Activity: Transcribe, word for word and without additions, each line below from the one containing "- 2.3.1 <User >" through the one containing "This user is", both ends included.
╭─ Supplied data
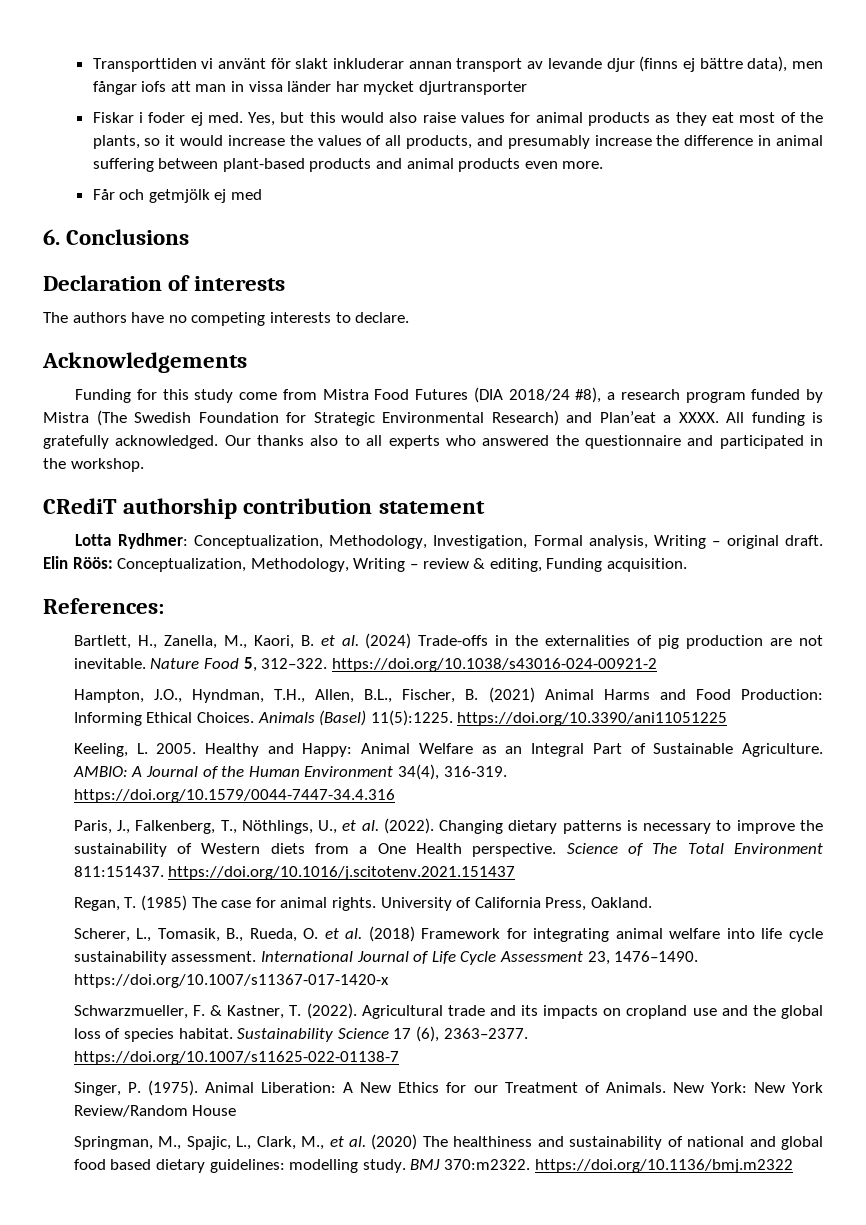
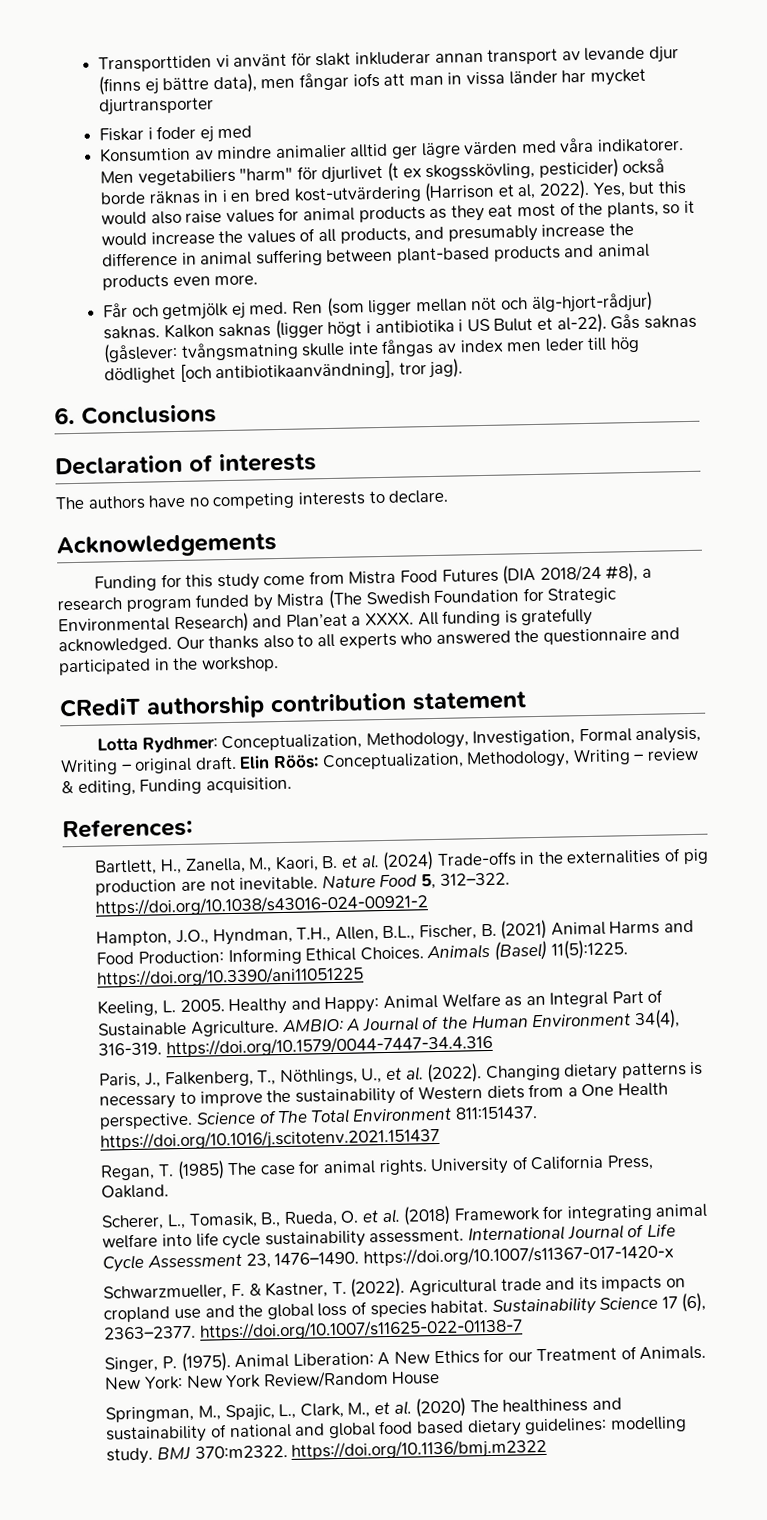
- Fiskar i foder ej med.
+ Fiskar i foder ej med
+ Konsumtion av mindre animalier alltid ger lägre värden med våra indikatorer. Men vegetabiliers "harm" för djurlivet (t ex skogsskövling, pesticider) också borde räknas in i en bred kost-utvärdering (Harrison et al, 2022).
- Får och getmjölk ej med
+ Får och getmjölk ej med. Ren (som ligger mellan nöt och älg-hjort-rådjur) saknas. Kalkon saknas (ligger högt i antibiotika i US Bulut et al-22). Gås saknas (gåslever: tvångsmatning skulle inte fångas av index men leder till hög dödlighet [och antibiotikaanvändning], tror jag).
╰─
╭─ Supplied data
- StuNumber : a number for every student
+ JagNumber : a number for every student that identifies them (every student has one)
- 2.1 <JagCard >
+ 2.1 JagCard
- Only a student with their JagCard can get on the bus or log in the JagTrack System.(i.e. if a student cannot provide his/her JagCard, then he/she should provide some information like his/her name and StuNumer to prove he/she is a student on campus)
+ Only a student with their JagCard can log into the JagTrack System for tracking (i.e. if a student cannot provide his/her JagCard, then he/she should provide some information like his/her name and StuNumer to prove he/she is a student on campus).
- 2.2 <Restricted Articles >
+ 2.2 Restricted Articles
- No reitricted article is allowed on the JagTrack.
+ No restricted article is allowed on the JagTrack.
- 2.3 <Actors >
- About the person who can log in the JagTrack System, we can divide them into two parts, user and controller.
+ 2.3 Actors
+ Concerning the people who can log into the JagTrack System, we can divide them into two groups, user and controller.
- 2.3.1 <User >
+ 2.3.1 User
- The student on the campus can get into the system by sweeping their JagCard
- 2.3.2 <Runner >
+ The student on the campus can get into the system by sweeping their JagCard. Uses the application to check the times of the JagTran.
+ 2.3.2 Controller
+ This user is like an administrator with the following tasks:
╰─
╭─ Supplied data
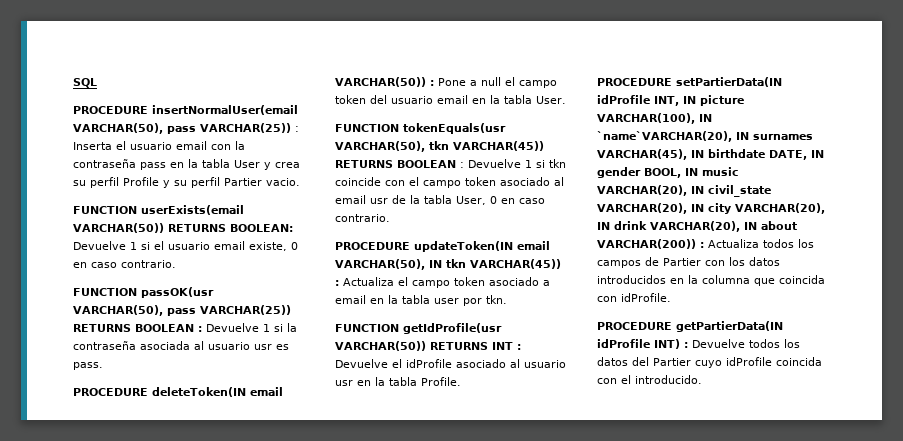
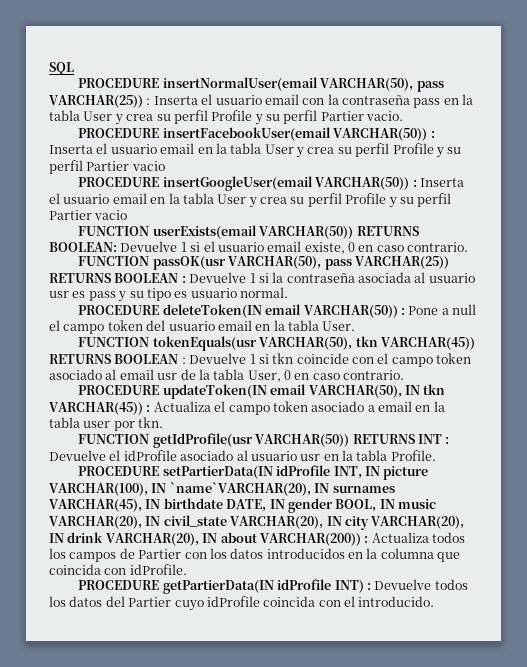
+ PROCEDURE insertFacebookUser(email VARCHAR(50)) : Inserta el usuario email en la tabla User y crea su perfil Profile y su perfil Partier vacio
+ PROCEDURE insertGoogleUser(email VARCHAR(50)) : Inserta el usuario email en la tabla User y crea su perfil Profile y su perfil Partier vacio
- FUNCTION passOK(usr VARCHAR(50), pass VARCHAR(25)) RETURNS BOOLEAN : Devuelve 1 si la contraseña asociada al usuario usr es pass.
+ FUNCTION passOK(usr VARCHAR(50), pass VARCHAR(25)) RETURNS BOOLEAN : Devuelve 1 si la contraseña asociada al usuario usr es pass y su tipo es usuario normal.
╰─
Reply to the task:
- 2.3.1 <User >
+ 2.3.1 User
- The student on the campus can get into the system by sweeping their JagCard
- 2.3.2 <Runner >
+ The student on the campus can get into the system by sweeping their JagCard. Uses the application to check the times of the JagTran.
+ 2.3.2 Controller
+ This user is like an administrator with the following tasks:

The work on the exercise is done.